The Wild (2). Skid row.


A red brick storefront glows in the morning sunlight. Its street number is 1910 and that could be its building date as well. A tattoo salon now, it must have had a long succession of occupants as this part of town, once the bustling waterfront that equipped the miners for the Klondike Goldrush, skidded by slow degrees to its present and pleasant state. That is what I notice right off, this is ‘ the other side of the tracks,’ but if one does not see it as such, does not pre- judge it to fit the stereotype, then it is simply a place basking in the same sunlight as the rest of Victoria. The camera is teaching me an important lesson, to see without personal filters on.


Just down the street is ‘Opus’ - the art supply store that I am headed for, and it seems appropriate
somehow that creativity and decay should rub shoulders here. The essence of creative thought lies in working with disparate elements, in not prejudging, in having no preset agenda. The kind of process that drives more rationally minded people crazy. But then that organizing cast of thought has written this part of town off long ago and prefers to dwell on the ‘social problems’ and the need for ‘renewal’. This is really just a part of town, like a part of the human body that has an important function but is screened from view and not talked about in polite society, - is often a curse word.

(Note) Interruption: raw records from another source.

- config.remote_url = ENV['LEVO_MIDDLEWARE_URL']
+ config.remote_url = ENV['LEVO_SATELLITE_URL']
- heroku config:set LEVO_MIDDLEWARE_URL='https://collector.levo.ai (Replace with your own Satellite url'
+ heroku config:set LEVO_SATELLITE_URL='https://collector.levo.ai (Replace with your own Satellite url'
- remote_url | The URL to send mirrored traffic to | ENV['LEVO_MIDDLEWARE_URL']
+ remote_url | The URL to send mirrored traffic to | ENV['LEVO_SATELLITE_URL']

As I walk down the lower part of Johnson street I come across a store dummy on the sidewalk. Headless and sexless, dressed in a bright red shirt it calls out to be photographed. That is always the challenge in art, to find the one element in a vast collection of things that will speak for the whole, and here is one possibility. Red is the dominant colour in my photo, the shirt, the signs, the banners, and at first glance it speaks of happy things. But red is fire and blood also, and this upward shot has a hectic quality that reminds me of Las Vegas, all glitz above and snarls and fangs just below the surface. The thing is, this is not just skid row I am imaging here, but our society of which this is an organic part.